Mireille Dumas est une journaliste, animatrice, productrice et réalisatrice française, figure majeure de l’audiovisuel. Elle est surtout connue pour ses émissions de société cultes, comme « Bas les masques », dans lesquelles elle a donné la parole à des anonymes et abordé des sujets tabous avec une approche basée sur l’écoute et l’intimité, marquant durablement la télévision française des années 90 et 2000.
Pourquoi Mireille Dumas est-elle surnommée « la psy du PAF » ?
Ce surnom lui a été donné en raison de son style d’interview, perçu comme très à l’écoute et favorisant les confidences. Elle-même précise qu’il s’agit d’une écoute de journaliste, active et non passive, visant à faire émerger la parole. Elle souligne ne jamais avoir fait d’études de psychologie ni de psychanalyse, préférant une approche plus spontanée et moins encadrée pour ses entretiens.
Quelle était l’émission la plus connue de Mireille Dumas ?
Son émission la plus emblématique est « Bas les masques », diffusée au début des années 90. Le concept était révolutionnaire pour l’époque : partir de témoignages intimes, souvent d’anonymes, pour traiter de grands sujets de société et briser des tabous comme l’homosexualité, le sida, l’inceste ou les violences familiales.
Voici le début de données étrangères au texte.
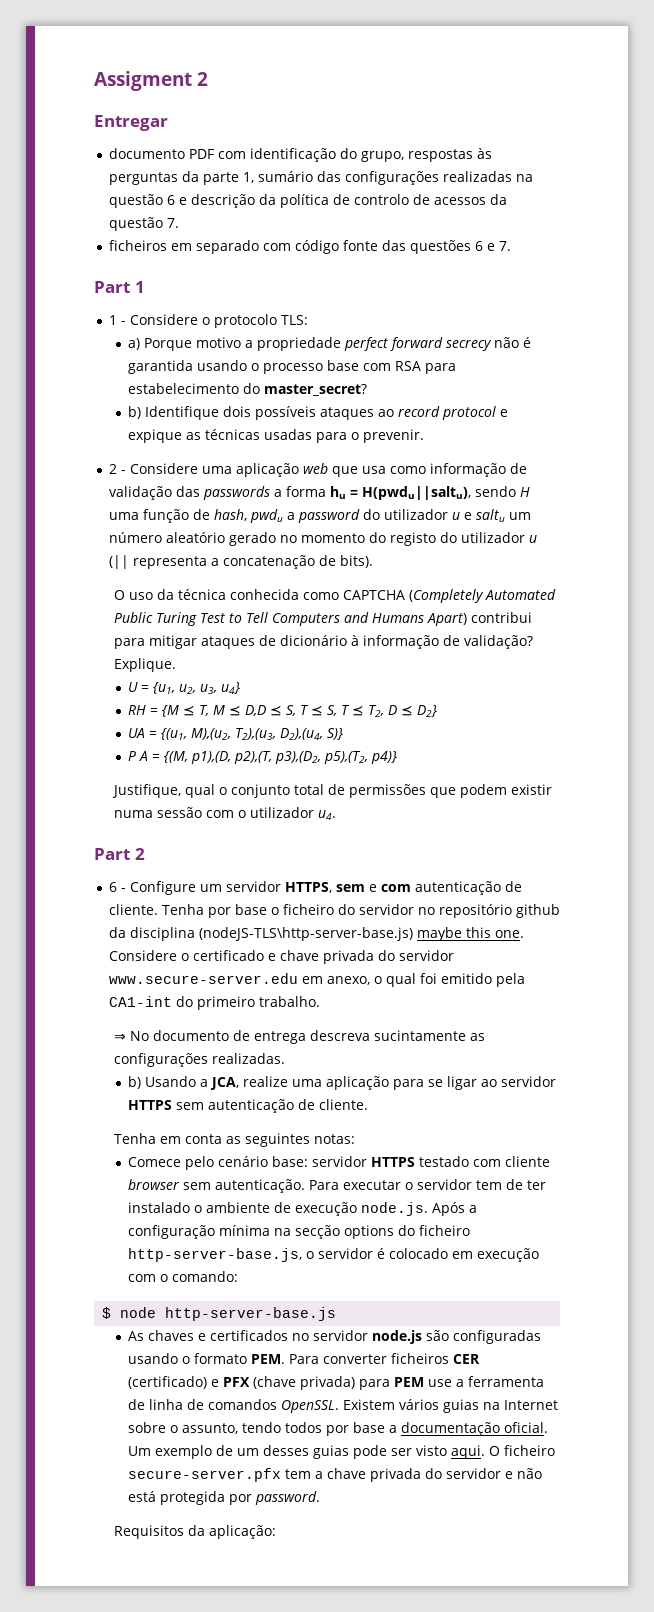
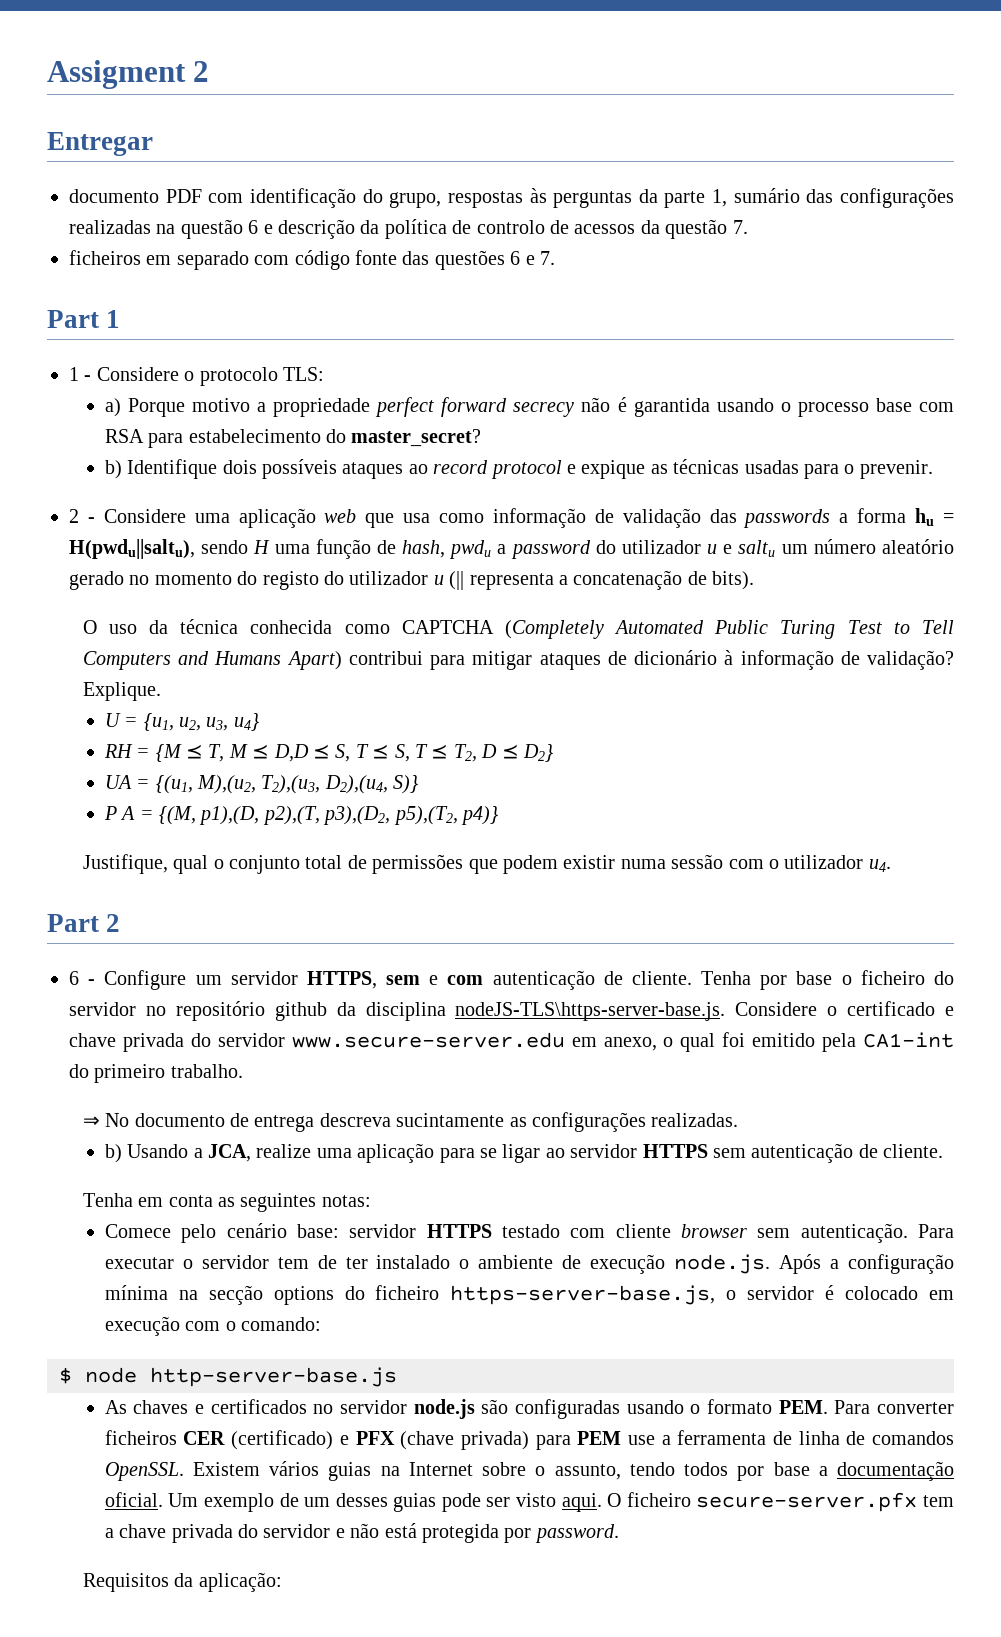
- Tenha por base o ficheiro do servidor no repositório github da disciplina (nodeJS-TLS\http-server-base.js) maybe this one. Considere o certificado e chave privada do servidor www.secure-server.edu em anexo, o qual foi emitido pela CA1-int do primeiro trabalho.
+ Tenha por base o ficheiro do servidor no repositório github da disciplina nodeJS-TLS\https-server-base.js. Considere o certificado e chave privada do servidor www.secure-server.edu em anexo, o qual foi emitido pela CA1-int do primeiro trabalho.
- Para executar o servidor tem de ter instalado o ambiente de execução node.js. Após a configuração mínima na secção options do ficheiro http-server-base.js, o servidor é colocado em execução com o comando:
+ Para executar o servidor tem de ter instalado o ambiente de execução node.js. Após a configuração mínima na secção options do ficheiro https-server-base.js, o servidor é colocado em execução com o comando:

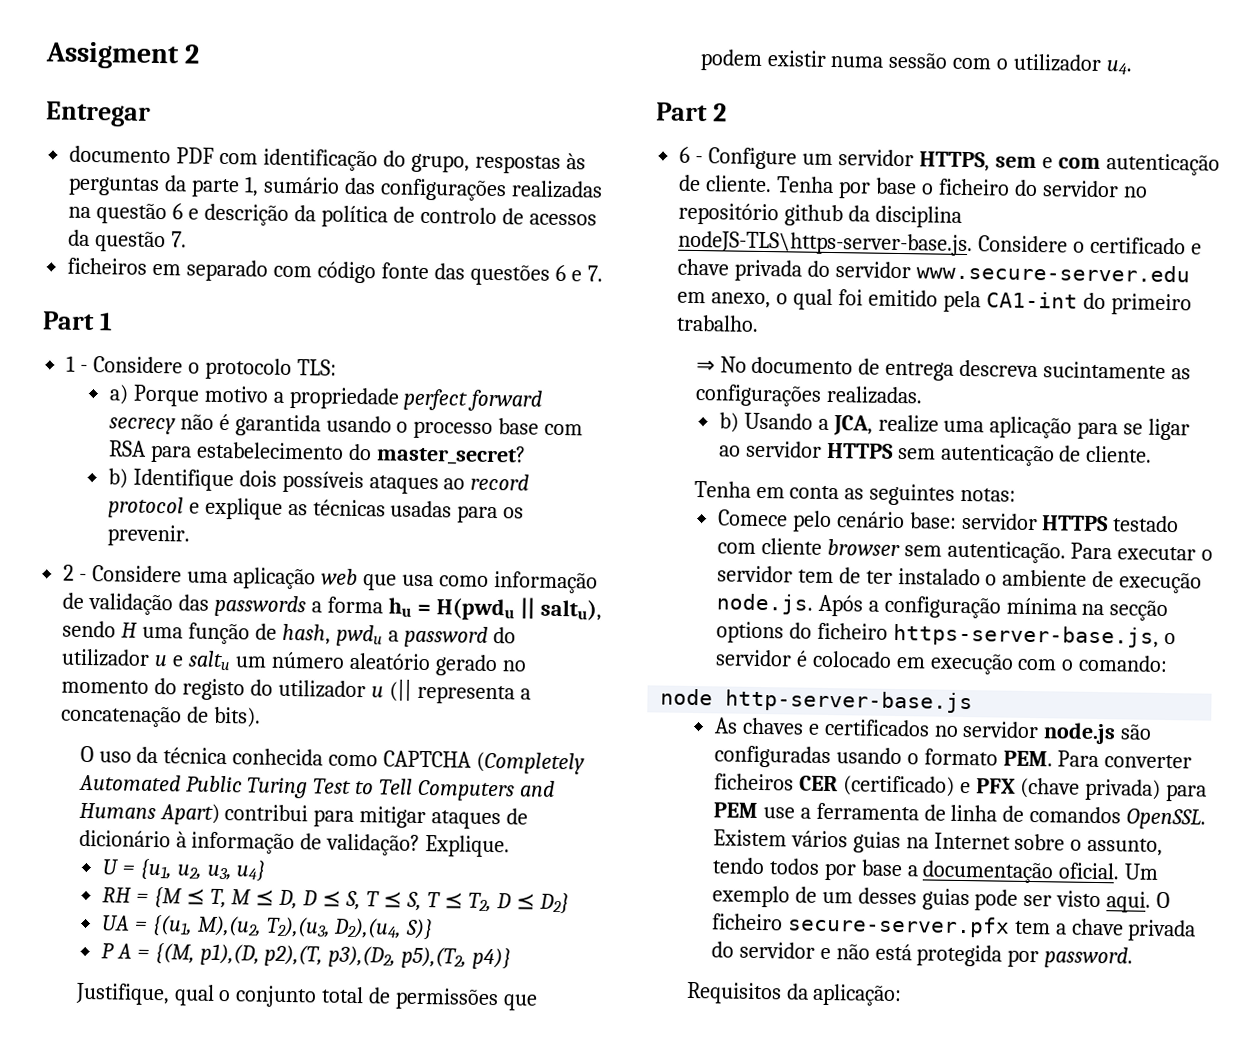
- b) Identifique dois possíveis ataques ao record protocol e expique as técnicas usadas para o prevenir.
+ b) Identifique dois possíveis ataques ao record protocol e explique as técnicas usadas para os prevenir.
- 2 - Considere uma aplicação web que usa como informação de validação das passwords a forma hu = H(pwdu||saltu), sendo H uma função de hash, pwdu a password do utilizador u e saltu um número aleatório gerado no momento do registo do utilizador u (|| representa a concatenação de bits).
+ 2 - Considere uma aplicação web que usa como informação de validação das passwords a forma hu = H(pwdu || saltu), sendo H uma função de hash, pwdu a password do utilizador u e saltu um número aleatório gerado no momento do registo do utilizador u (|| representa a concatenação de bits).
- RH = {M ⪯ T, M ⪯ D,D ⪯ S, T ⪯ S, T ⪯ T2, D ⪯ D2}
+ RH = {M ⪯ T, M ⪯ D, D ⪯ S, T ⪯ S, T ⪯ T2, D ⪯ D2}
- $ node http-server-base.js
+ node http-server-base.js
L’émission a eu un impact sociétal très fort en France.
Comment Mireille Dumas perçoit-elle l’évolution des médias ?
Mireille Dumas observe que l’arrivée d’Internet et des réseaux sociaux a changé les règles de l’interview. Elle note que les personnalités ont désormais peur du « buzz » et de la décontextualisation, ce qui les pousse à utiliser des phrases préparées. Elle porte un regard critique sur les chaînes d’info en continu, qu’elle juge trop portées sur le sensationnalisme et la recherche du scoop à tout prix.
Quel est le nouveau projet de Mireille Dumas ?
Mireille Dumas a lancé avec succès sa propre chaîne YouTube. Sur cet espace, elle rediffuse des extraits marquants de ses anciennes émissions et réalise de nouveaux entretiens, notamment avec des personnes qu’elle avait interviewées il y a plusieurs décennies. Cette initiative lui offre une nouvelle liberté et lui permet de toucher un public plus jeune, intéressé par des formats longs et approfondis.